The water service to a hospital will require a tracer wire buried when nonmetallic pipe is installed based on a code change recommended for approval. UL added the appropriate standard for the tracer wire in an amendment to the change.

The change to require all connections to a building drain to enter on the vertical or 45° angle was soundly recommended for disapproval based on the lack of technical justification and the fact that building drains have been working well for more than 100 years.

There is a conflicting provision in the code dealing with cleanouts. In the definition, it appears a removable trap or removable fixture with an integral trap can serve as a cleanout. In the body of the code, it’s not so clear. A code change, recommended for approval, added the language to the cleanout section allowing a removable trap or removable fixture to serve as a cleanout.

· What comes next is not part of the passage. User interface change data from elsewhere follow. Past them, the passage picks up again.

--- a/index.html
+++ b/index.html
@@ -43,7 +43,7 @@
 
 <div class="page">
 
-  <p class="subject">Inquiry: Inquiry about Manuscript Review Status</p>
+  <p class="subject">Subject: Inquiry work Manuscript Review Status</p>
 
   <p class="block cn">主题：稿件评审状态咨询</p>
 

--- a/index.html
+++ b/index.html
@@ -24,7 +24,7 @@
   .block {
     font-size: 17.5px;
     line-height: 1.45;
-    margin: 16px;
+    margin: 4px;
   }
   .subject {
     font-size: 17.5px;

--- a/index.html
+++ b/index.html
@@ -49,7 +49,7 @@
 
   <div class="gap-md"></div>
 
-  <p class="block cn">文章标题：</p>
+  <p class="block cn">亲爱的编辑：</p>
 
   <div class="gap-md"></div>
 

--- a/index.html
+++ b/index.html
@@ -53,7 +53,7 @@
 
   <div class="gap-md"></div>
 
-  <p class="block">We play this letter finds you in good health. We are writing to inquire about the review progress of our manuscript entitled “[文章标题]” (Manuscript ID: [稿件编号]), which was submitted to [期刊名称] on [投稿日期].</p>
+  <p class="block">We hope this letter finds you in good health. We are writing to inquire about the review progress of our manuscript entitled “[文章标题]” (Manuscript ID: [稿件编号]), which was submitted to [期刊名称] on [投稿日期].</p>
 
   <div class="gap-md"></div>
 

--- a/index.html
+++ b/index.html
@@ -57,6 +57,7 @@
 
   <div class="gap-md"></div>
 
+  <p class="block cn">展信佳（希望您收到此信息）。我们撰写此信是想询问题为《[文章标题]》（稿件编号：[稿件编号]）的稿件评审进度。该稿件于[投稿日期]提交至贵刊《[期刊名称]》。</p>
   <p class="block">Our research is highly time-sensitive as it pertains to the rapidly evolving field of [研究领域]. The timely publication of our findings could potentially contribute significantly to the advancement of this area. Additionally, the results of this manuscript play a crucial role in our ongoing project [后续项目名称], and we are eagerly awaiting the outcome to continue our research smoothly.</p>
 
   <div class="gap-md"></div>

The majority of the code changes in the Mechanical Code involved duct systems, plenums, ventilation and refrigeration. As has been typical for the last 25 years, there was once again a long discussion on what piping material can be exposed in a plenum and what fire test needs to be applied. PVC and ABS drainage and vent pipe still are prohibited from being located in a plenum. I cannot imagine a manufacturer loading up the pipe with fire-resistant chemicals just to allow the material to be exposed in a plenum. It is cheaper to box around any PVC or ABS pipe with gypsum rather than being exposed in a plenum.

The code changes to the hydronic section of the Mechanical Code mostly involved accepting new material standards or joining methods. ASHRAE did propose a change regarding Legionnaires’ disease, requiring compliance with ASHRAE 188 for all hydronic systems. That code change was recommended for disapproval. It was noted that the majority of hydronic systems are closed loop and therefore Legionnaires’ disease is not an issue. The other opposition centered around the standard being a risk assessment standard, not a design standard.

The deadline for submitting a public comment is July 16. The public comments will be discussed at the Annual ICC Conference scheduled for Oct. 24-31 in Richmond, Virginia.